■ **WORK TASK**
In the entries below, repeat only the lines between those holding "2009-04-01 | Travel" and "2009-01-01 | Travel receipts: 486.3 -> 486.6", inclusive. Leave pictures out.

Itemized modification records
--- START ---
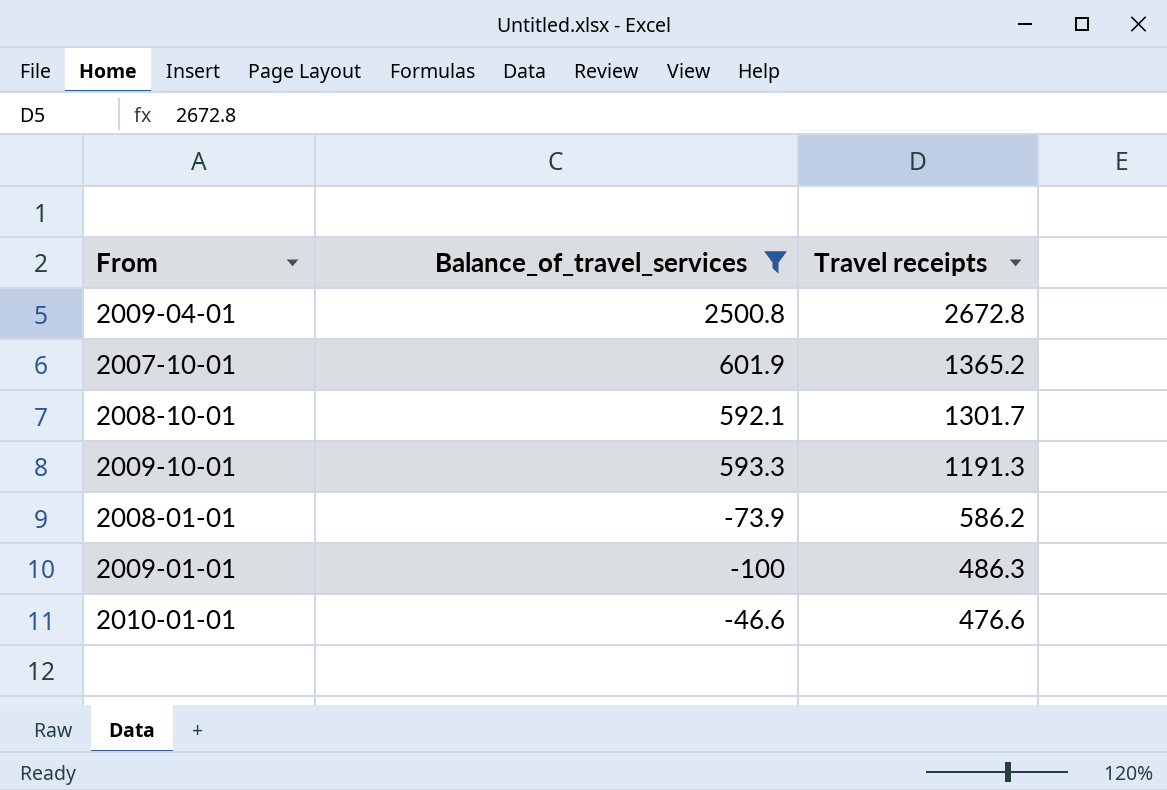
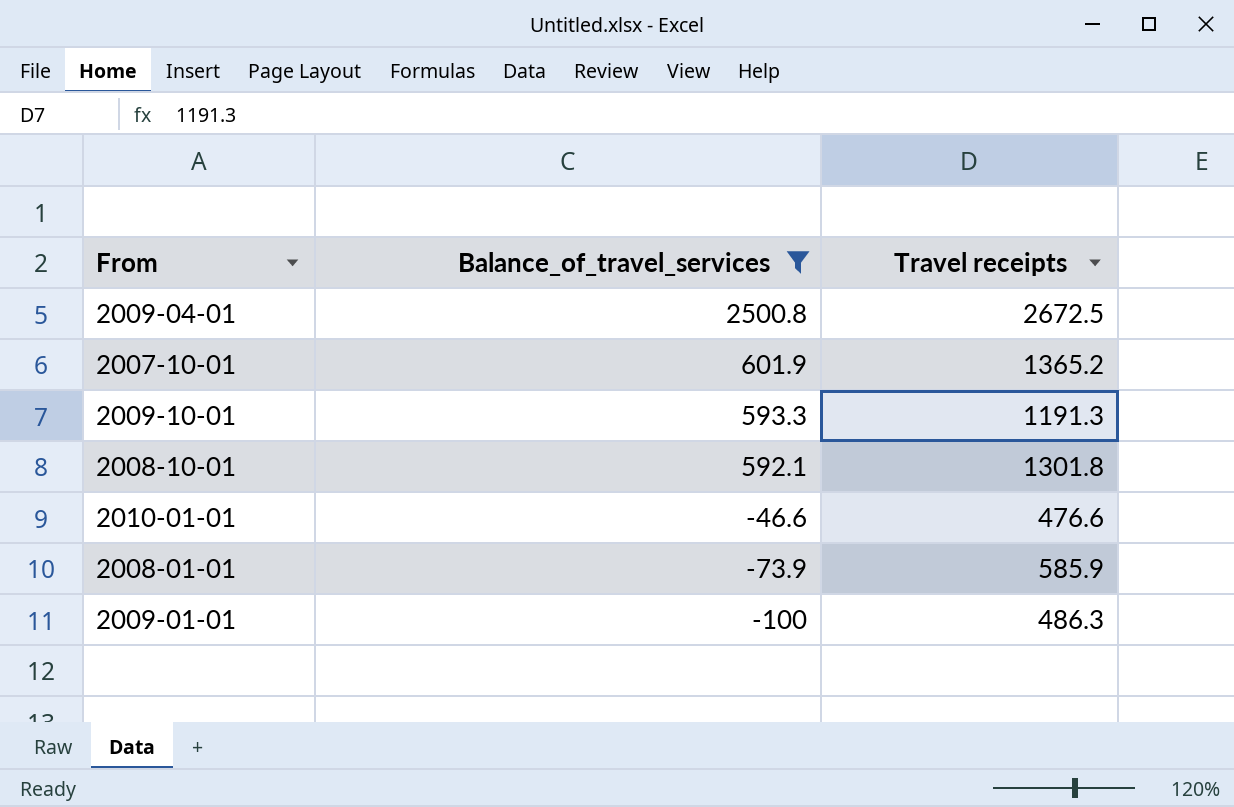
row order: Travel receipts descending -> Balance_of_travel_services descending
2009-04-01 | Travel receipts: 2672.8 -> 2672.5
2008-10-01 | Travel receipts: 1301.7 -> 1301.8
2008-01-01 | Travel receipts: 586.2 -> 585.9

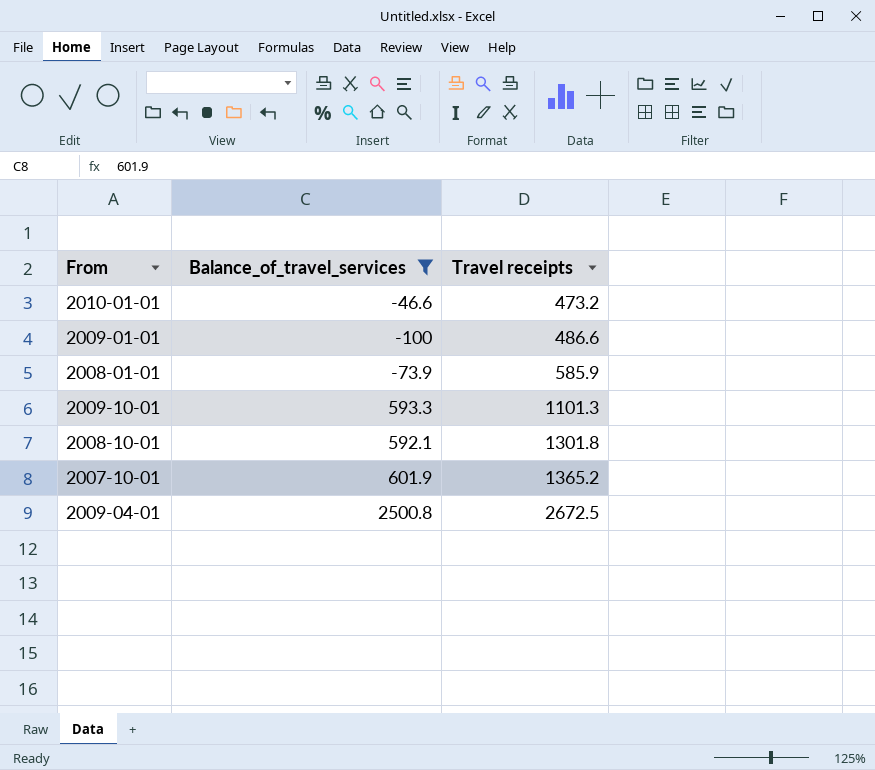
row order: Balance_of_travel_services descending -> Travel receipts ascending
2010-01-01 | Travel receipts: 476.6 -> 473.2
2009-01-01 | Travel receipts: 486.3 -> 486.6
2009-10-01 | Travel receipts: 1191.3 -> 1101.3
--- END ---
■ **OUTPUT FOR THIS TASK**
2009-04-01 | Travel receipts: 2672.8 -> 2672.5
2008-10-01 | Travel receipts: 1301.7 -> 1301.8
2008-01-01 | Travel receipts: 586.2 -> 585.9

row order: Balance_of_travel_services descending -> Travel receipts ascending
2010-01-01 | Travel receipts: 476.6 -> 473.2
2009-01-01 | Travel receipts: 486.3 -> 486.6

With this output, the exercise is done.